Recorded data
--- START ---

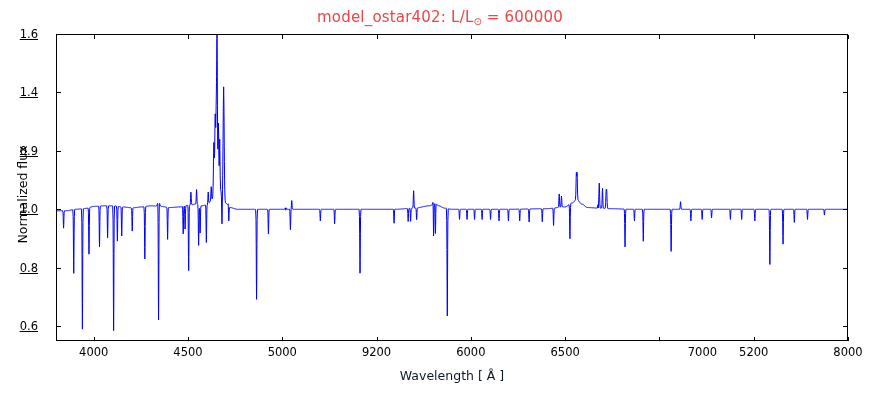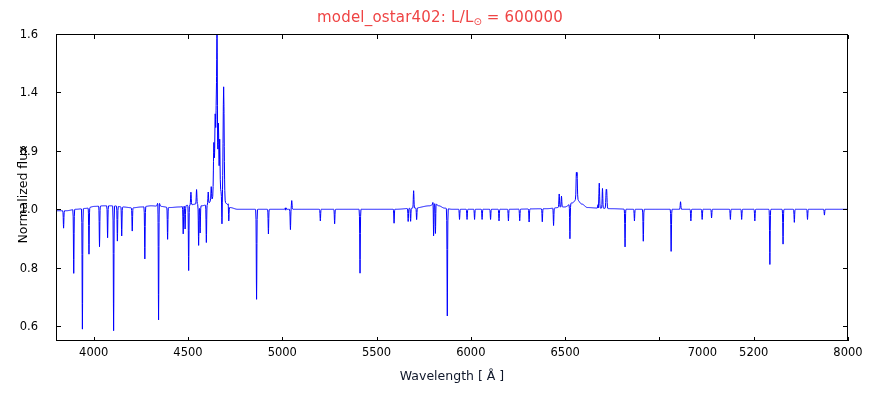"1.6" .ytick-label { text-decoration: none -> underline }
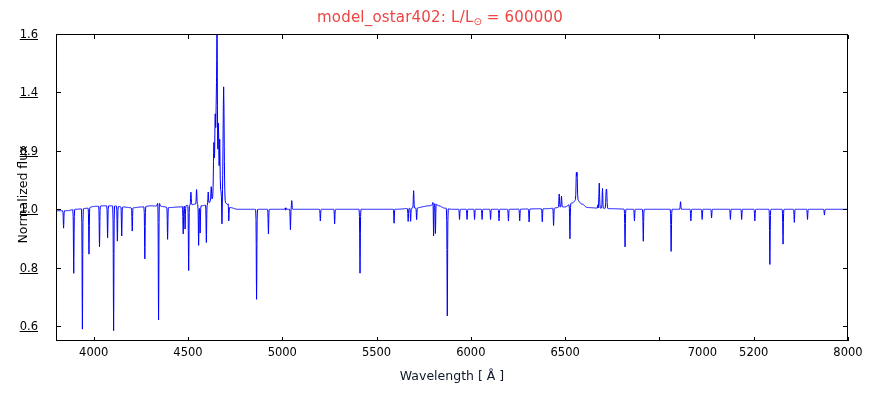"5500" div.tick-label { text: 5500 -> 9200 }
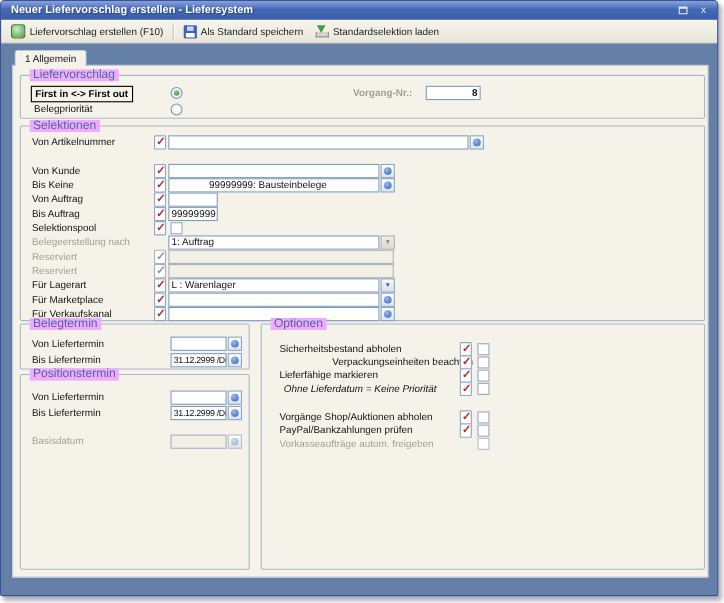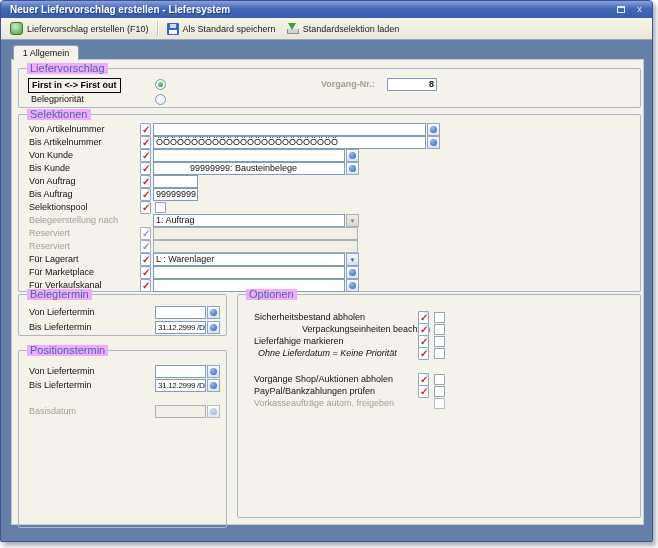"Bis Artikelnummer" div.row { html: <div> <span>Bis Artikelnummer</span> <span></span> <span> <span>ÖÖÖÖÖÖÖÖÖÖÖÖÖÖÖÖÖÖÖÖÖÖÖÖÖÖ</span> <span></span> </span> </div> -> none }
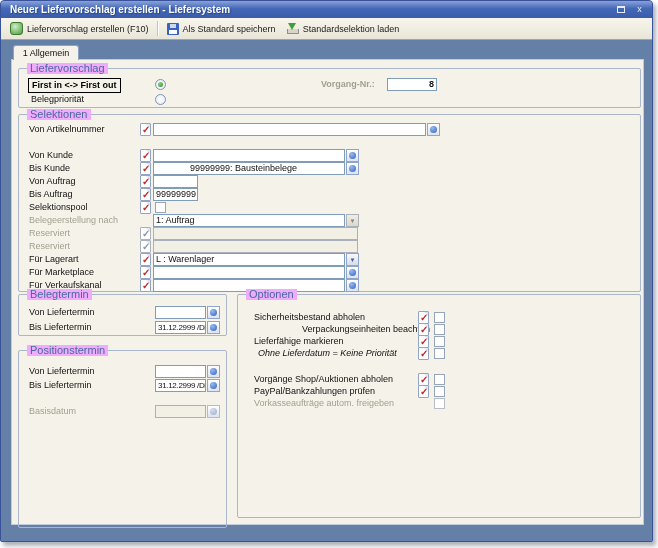"Bis Kunde" span.lbl { text: Kunde -> Keine }
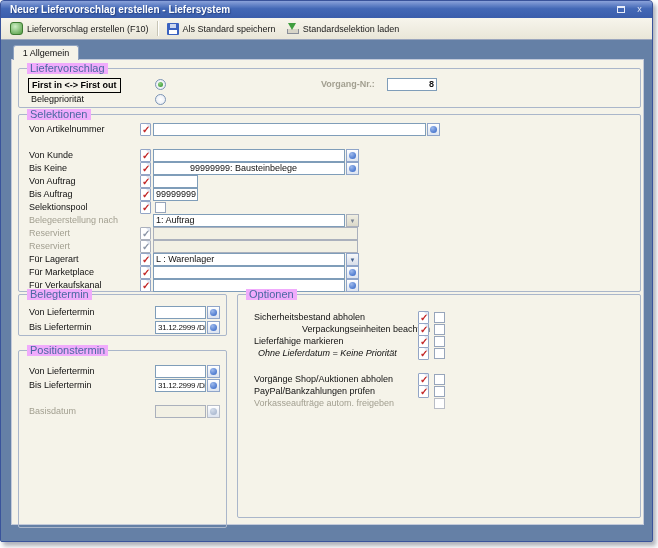"Positionstermin" div.grp { margin-top: 10px -> none }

--- END ---

■ **WHAT TO WORK ON**
Output all the data above verbatim, leaving out images.

■ **EXERCISE RESULT**
"1.6" .ytick-label { text-decoration: none -> underline }
"5500" div.tick-label { text: 5500 -> 9200 }
"Bis Artikelnummer" div.row { html: <div> <span>Bis Artikelnummer</span> <span></span> <span> <span>ÖÖÖÖÖÖÖÖÖÖÖÖÖÖÖÖÖÖÖÖÖÖÖÖÖÖ</span> <span></span> </span> </div> -> none }
"Bis Kunde" span.lbl { text: Kunde -> Keine }
"Positionstermin" div.grp { margin-top: 10px -> none }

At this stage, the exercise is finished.